--- TASK INPUT ---

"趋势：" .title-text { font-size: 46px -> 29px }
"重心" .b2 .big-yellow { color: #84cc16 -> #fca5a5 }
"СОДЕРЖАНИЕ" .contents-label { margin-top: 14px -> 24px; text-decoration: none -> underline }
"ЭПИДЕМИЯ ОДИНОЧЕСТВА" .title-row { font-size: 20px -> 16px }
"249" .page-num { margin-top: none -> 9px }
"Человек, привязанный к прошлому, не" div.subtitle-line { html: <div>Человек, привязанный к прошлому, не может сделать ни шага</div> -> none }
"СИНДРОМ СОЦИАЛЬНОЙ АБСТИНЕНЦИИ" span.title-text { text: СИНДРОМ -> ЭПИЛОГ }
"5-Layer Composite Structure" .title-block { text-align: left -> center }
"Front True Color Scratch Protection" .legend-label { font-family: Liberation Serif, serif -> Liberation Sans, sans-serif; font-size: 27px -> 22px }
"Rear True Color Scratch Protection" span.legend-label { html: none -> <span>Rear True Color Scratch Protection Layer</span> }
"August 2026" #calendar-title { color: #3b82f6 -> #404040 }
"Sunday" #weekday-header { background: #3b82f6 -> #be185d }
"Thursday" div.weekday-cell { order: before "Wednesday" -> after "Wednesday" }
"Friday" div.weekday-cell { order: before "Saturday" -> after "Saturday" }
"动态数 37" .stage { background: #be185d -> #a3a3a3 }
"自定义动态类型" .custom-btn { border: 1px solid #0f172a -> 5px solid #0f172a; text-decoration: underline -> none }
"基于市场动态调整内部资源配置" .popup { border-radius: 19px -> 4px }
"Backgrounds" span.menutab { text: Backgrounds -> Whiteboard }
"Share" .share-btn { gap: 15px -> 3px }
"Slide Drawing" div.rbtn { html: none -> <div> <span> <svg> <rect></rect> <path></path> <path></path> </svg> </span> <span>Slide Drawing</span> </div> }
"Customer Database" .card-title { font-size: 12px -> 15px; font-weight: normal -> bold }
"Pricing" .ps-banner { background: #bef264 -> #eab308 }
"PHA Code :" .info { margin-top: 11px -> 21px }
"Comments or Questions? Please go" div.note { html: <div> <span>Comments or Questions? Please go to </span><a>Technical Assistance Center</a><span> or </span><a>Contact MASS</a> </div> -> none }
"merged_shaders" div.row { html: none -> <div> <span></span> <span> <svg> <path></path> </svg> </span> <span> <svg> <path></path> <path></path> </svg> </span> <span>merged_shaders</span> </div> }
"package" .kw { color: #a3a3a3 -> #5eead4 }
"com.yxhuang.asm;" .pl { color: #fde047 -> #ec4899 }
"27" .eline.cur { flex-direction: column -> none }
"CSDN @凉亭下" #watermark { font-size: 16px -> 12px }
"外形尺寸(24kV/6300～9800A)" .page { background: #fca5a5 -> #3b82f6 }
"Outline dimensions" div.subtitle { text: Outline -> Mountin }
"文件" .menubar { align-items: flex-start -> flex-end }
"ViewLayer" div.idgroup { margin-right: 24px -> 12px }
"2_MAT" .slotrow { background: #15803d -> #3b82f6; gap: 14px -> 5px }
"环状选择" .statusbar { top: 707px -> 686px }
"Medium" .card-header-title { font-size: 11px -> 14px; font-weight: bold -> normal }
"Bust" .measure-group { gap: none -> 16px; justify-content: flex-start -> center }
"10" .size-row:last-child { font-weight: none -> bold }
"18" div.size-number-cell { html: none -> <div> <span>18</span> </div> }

---

- TASK INSTRUCTIONS: Every line in the material must be retyped exactly, with none omitted.

- OUTPUT OF THE EXERCISE:
"趋势：" .title-text { font-size: 46px -> 29px }
"重心" .b2 .big-yellow { color: #84cc16 -> #fca5a5 }
"СОДЕРЖАНИЕ" .contents-label { margin-top: 14px -> 24px; text-decoration: none -> underline }
"ЭПИДЕМИЯ ОДИНОЧЕСТВА" .title-row { font-size: 20px -> 16px }
"249" .page-num { margin-top: none -> 9px }
"Человек, привязанный к прошлому, не" div.subtitle-line { html: <div>Человек, привязанный к прошлому, не может сделать ни шага</div> -> none }
"СИНДРОМ СОЦИАЛЬНОЙ АБСТИНЕНЦИИ" span.title-text { text: СИНДРОМ -> ЭПИЛОГ }
"5-Layer Composite Structure" .title-block { text-align: left -> center }
"Front True Color Scratch Protection" .legend-label { font-family: Liberation Serif, serif -> Liberation Sans, sans-serif; font-size: 27px -> 22px }
"Rear True Color Scratch Protection" span.legend-label { html: none -> <span>Rear True Color Scratch Protection Layer</span> }
"August 2026" #calendar-title { color: #3b82f6 -> #404040 }
"Sunday" #weekday-header { background: #3b82f6 -> #be185d }
"Thursday" div.weekday-cell { order: before "Wednesday" -> after "Wednesday" }
"Friday" div.weekday-cell { order: before "Saturday" -> after "Saturday" }
"动态数 37" .stage { background: #be185d -> #a3a3a3 }
"自定义动态类型" .custom-btn { border: 1px solid #0f172a -> 5px solid #0f172a; text-decoration: underline -> none }
"基于市场动态调整内部资源配置" .popup { border-radius: 19px -> 4px }
"Backgrounds" span.menutab { text: Backgrounds -> Whiteboard }
"Share" .share-btn { gap: 15px -> 3px }
"Slide Drawing" div.rbtn { html: none -> <div> <span> <svg> <rect></rect> <path></path> <path></path> </svg> </span> <span>Slide Drawing</span> </div> }
"Customer Database" .card-title { font-size: 12px -> 15px; font-weight: normal -> bold }
"Pricing" .ps-banner { background: #bef264 -> #eab308 }
"PHA Code :" .info { margin-top: 11px -> 21px }
"Comments or Questions? Please go" div.note { html: <div> <span>Comments or Questions? Please go to </span><a>Technical Assistance Center</a><span> or </span><a>Contact MASS</a> </div> -> none }
"merged_shaders" div.row { html: none -> <div> <span></span> <span> <svg> <path></path> </svg> </span> <span> <svg> <path></path> <path></path> </svg> </span> <span>merged_shaders</span> </div> }
"package" .kw { color: #a3a3a3 -> #5eead4 }
"com.yxhuang.asm;" .pl { color: #fde047 -> #ec4899 }
"27" .eline.cur { flex-direction: column -> none }
"CSDN @凉亭下" #watermark { font-size: 16px -> 12px }
"外形尺寸(24kV/6300～9800A)" .page { background: #fca5a5 -> #3b82f6 }
"Outline dimensions" div.subtitle { text: Outline -> Mountin }
"文件" .menubar { align-items: flex-start -> flex-end }
"ViewLayer" div.idgroup { margin-right: 24px -> 12px }
"2_MAT" .slotrow { background: #15803d -> #3b82f6; gap: 14px -> 5px }
"环状选择" .statusbar { top: 707px -> 686px }
"Medium" .card-header-title { font-size: 11px -> 14px; font-weight: bold -> normal }
"Bust" .measure-group { gap: none -> 16px; justify-content: flex-start -> center }
"10" .size-row:last-child { font-weight: none -> bold }
"18" div.size-number-cell { html: none -> <div> <span>18</span> </div> }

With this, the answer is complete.